Required work - Word for word, restate every record, though not the pictures.

BEGIN Records shown

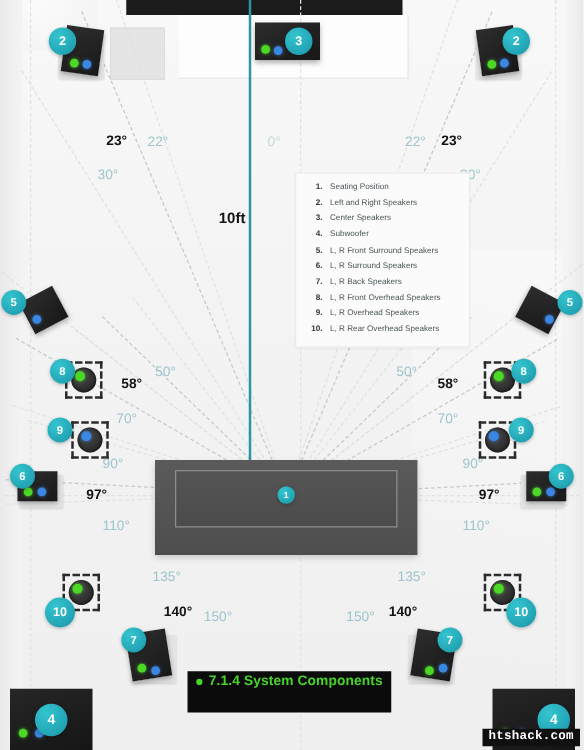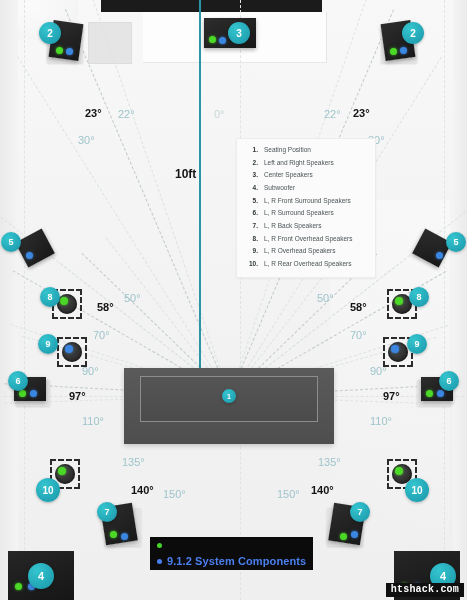"7.1.4 System Components" span.keytext { html: none -> <span>7.1.4 System Components</span> }
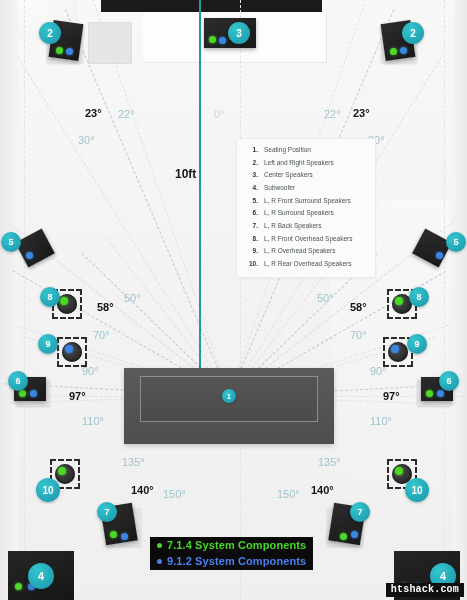"9.1.2 System Components" div.keyrow { html: <div> <span></span> <span>9.1.2 System Components</span> </div> -> none }
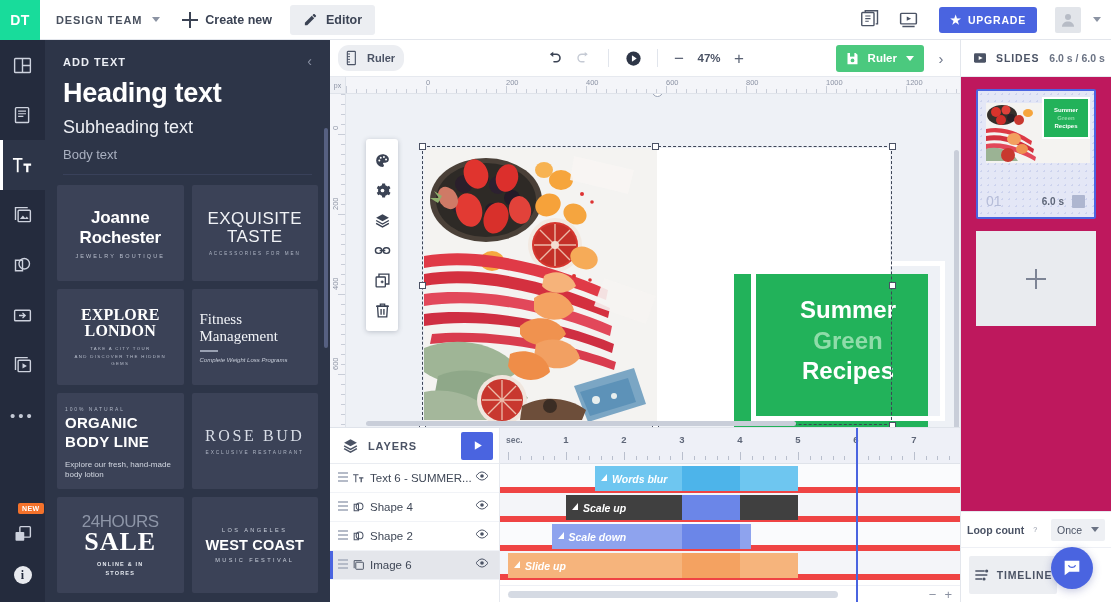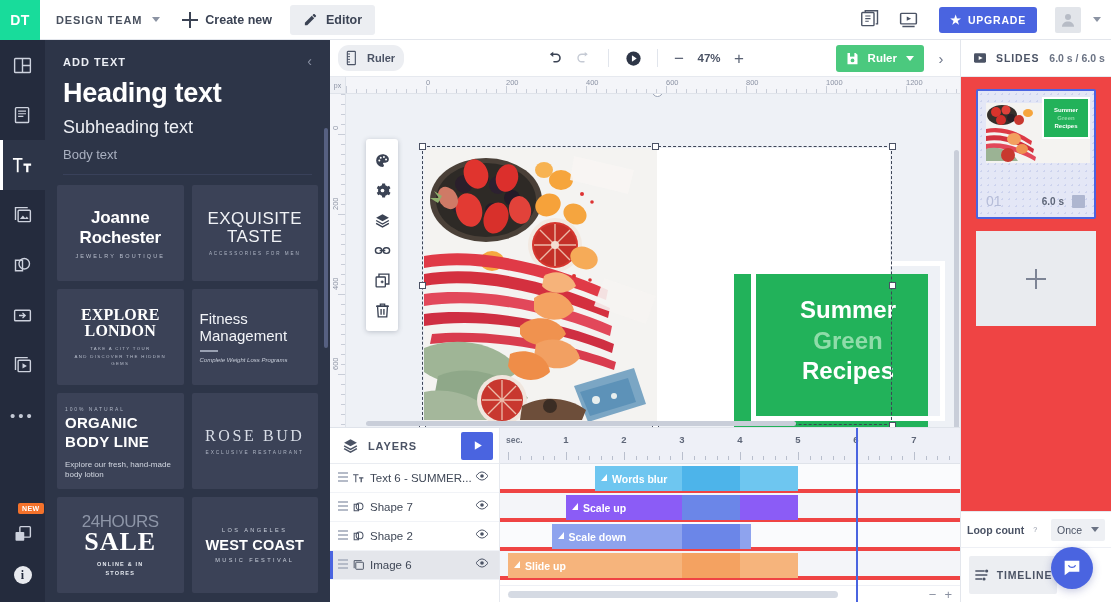"SLIDES" .slides { background: #ef4444 -> #be185d }
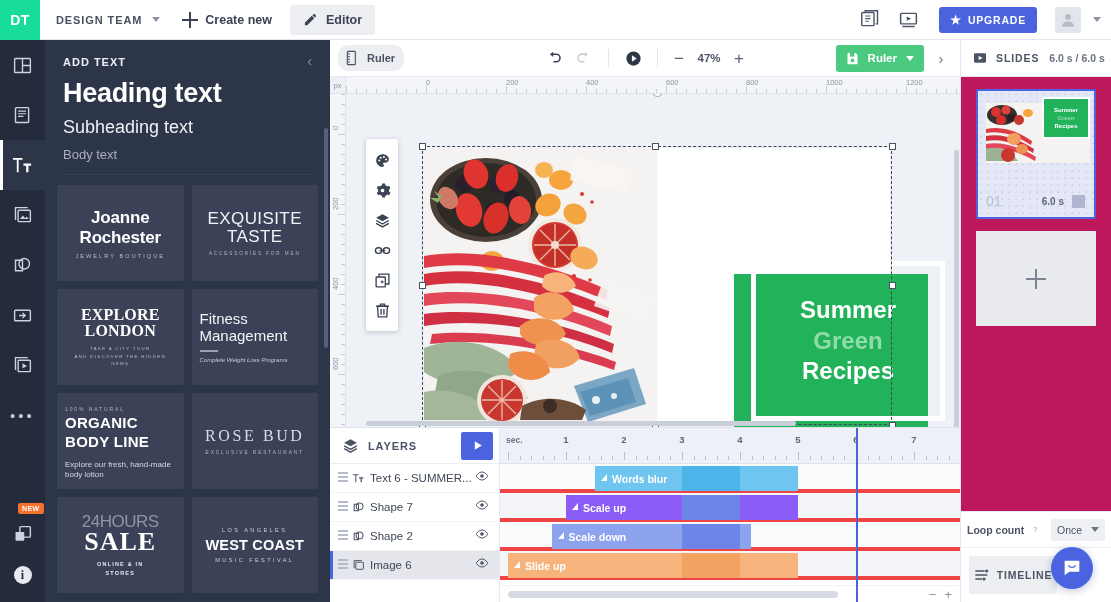"Fitness" .c-fit { font-family: Liberation Sans, sans-serif -> Liberation Serif, serif }
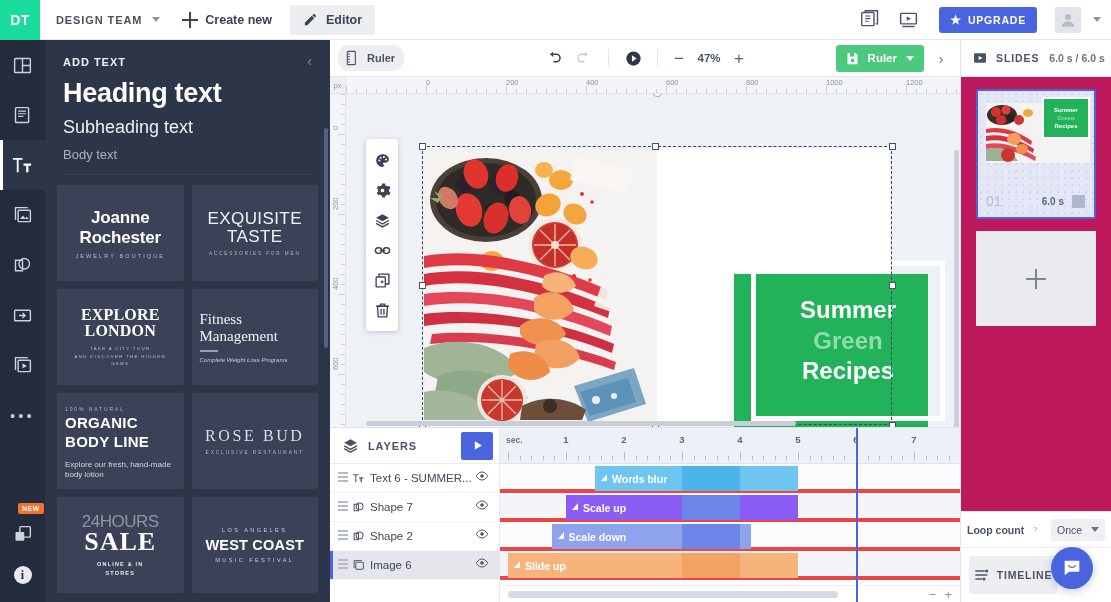"Words blur" .tl-track { border-bottom: 4px solid #ef4444 -> 6px solid #ef4444; font-style: none -> italic }
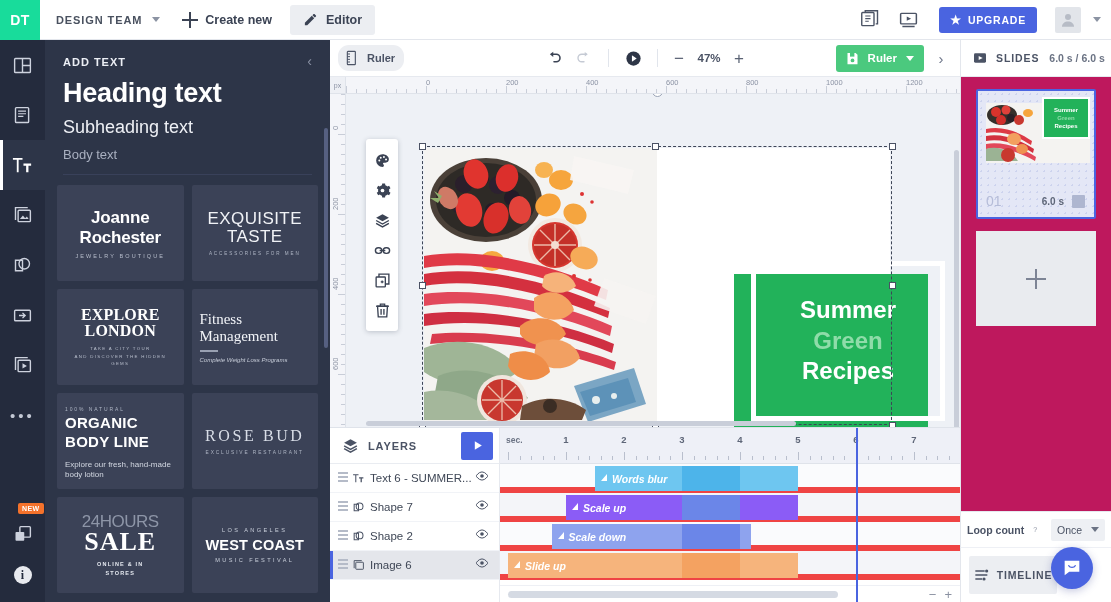"Shape 7" span.layer-name { text: 7 -> 4 }
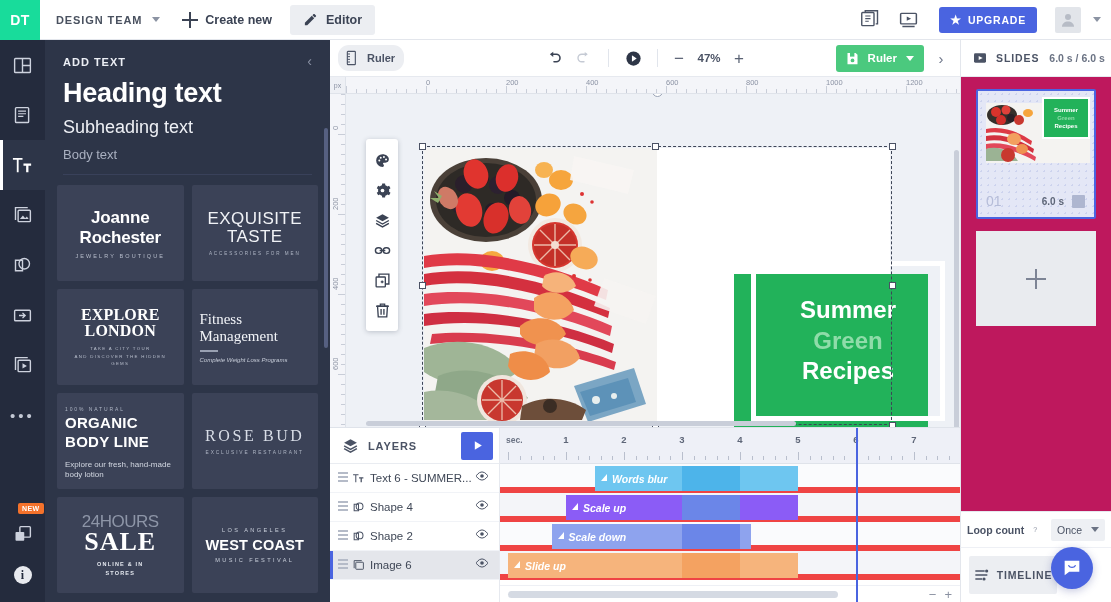"Scale up" div.tl-bar { background: #8b5cf6 -> #404040 }
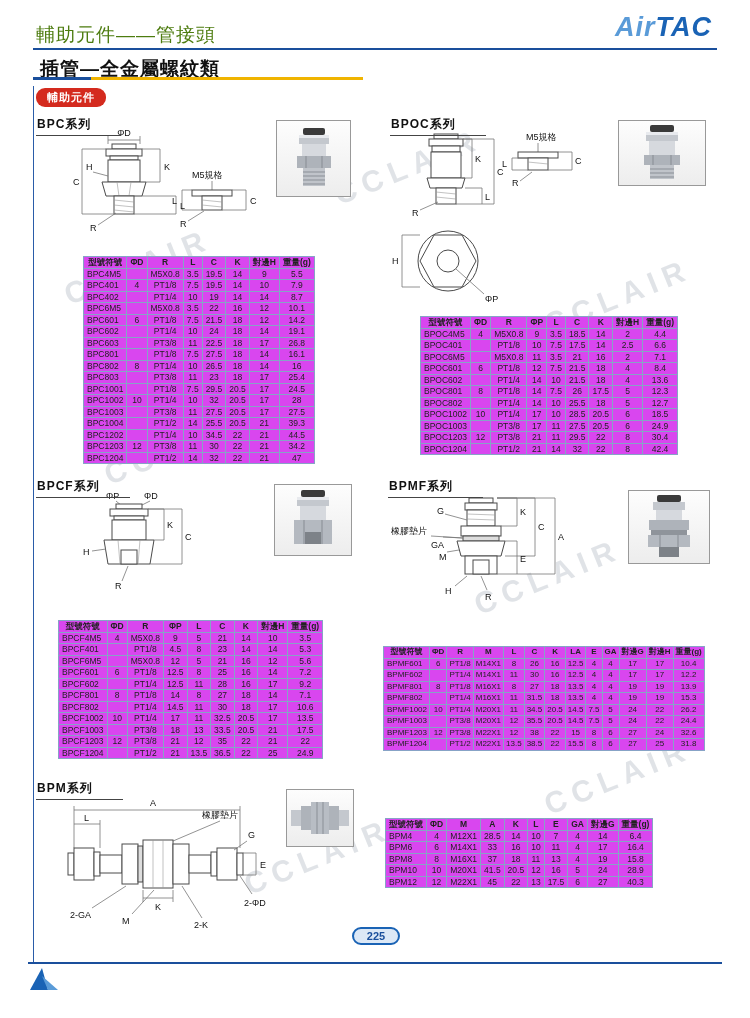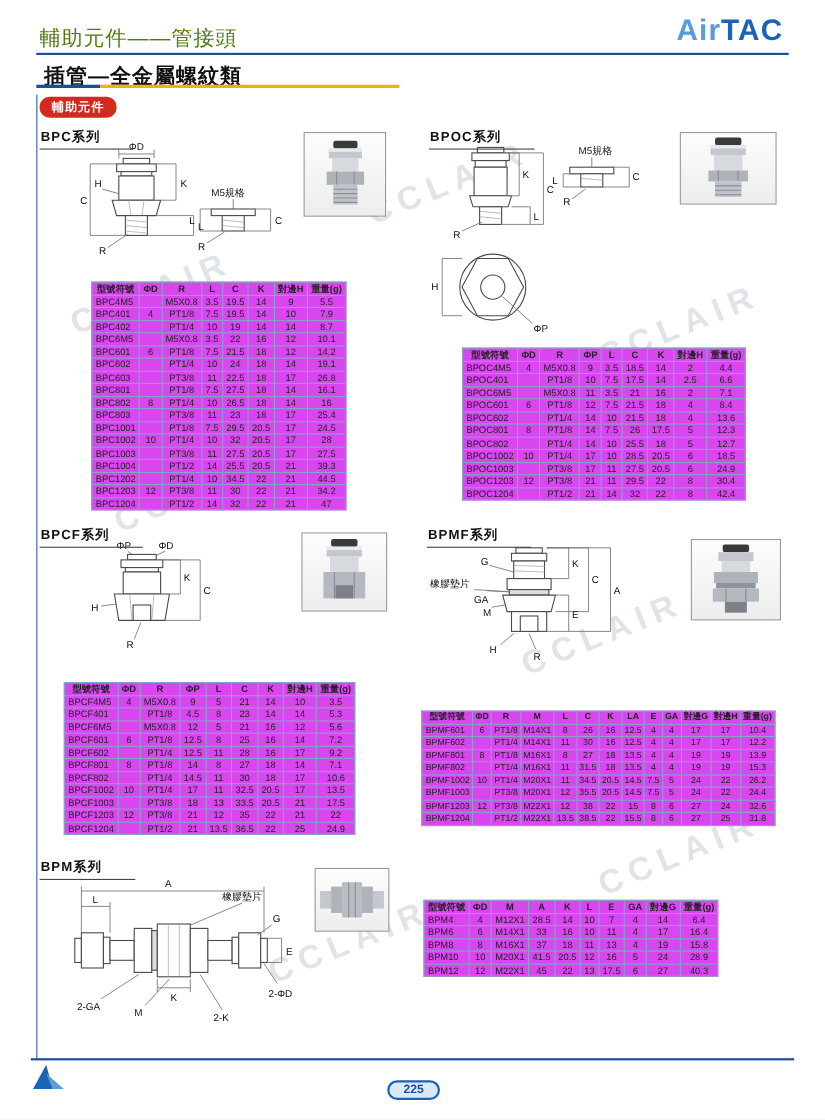"AirTAC" .logo { font-style: none -> italic }
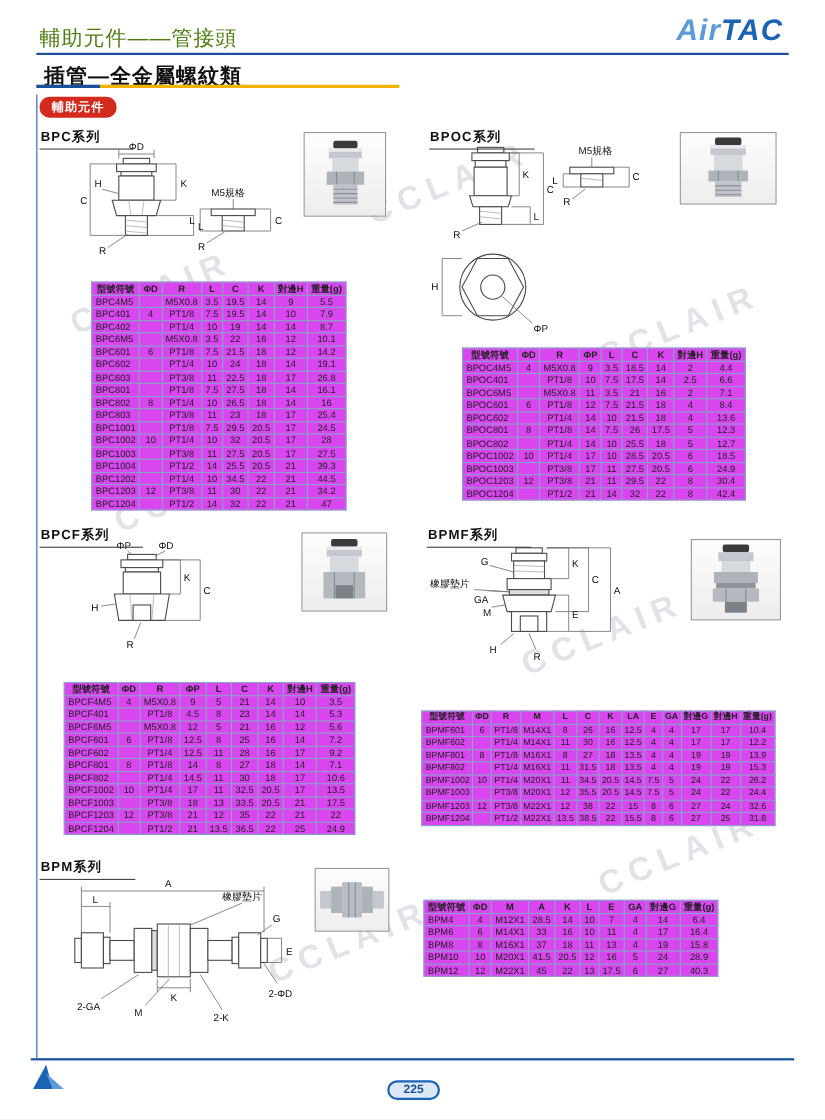"225" .page-pill { top: 982px -> 927px }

END Records shown

Result of the task -
"7.1.4 System Components" span.keytext { html: none -> <span>7.1.4 System Components</span> }
"9.1.2 System Components" div.keyrow { html: <div> <span></span> <span>9.1.2 System Components</span> </div> -> none }
"SLIDES" .slides { background: #ef4444 -> #be185d }
"Fitness" .c-fit { font-family: Liberation Sans, sans-serif -> Liberation Serif, serif }
"Words blur" .tl-track { border-bottom: 4px solid #ef4444 -> 6px solid #ef4444; font-style: none -> italic }
"Shape 7" span.layer-name { text: 7 -> 4 }
"Scale up" div.tl-bar { background: #8b5cf6 -> #404040 }
"AirTAC" .logo { font-style: none -> italic }
"225" .page-pill { top: 982px -> 927px }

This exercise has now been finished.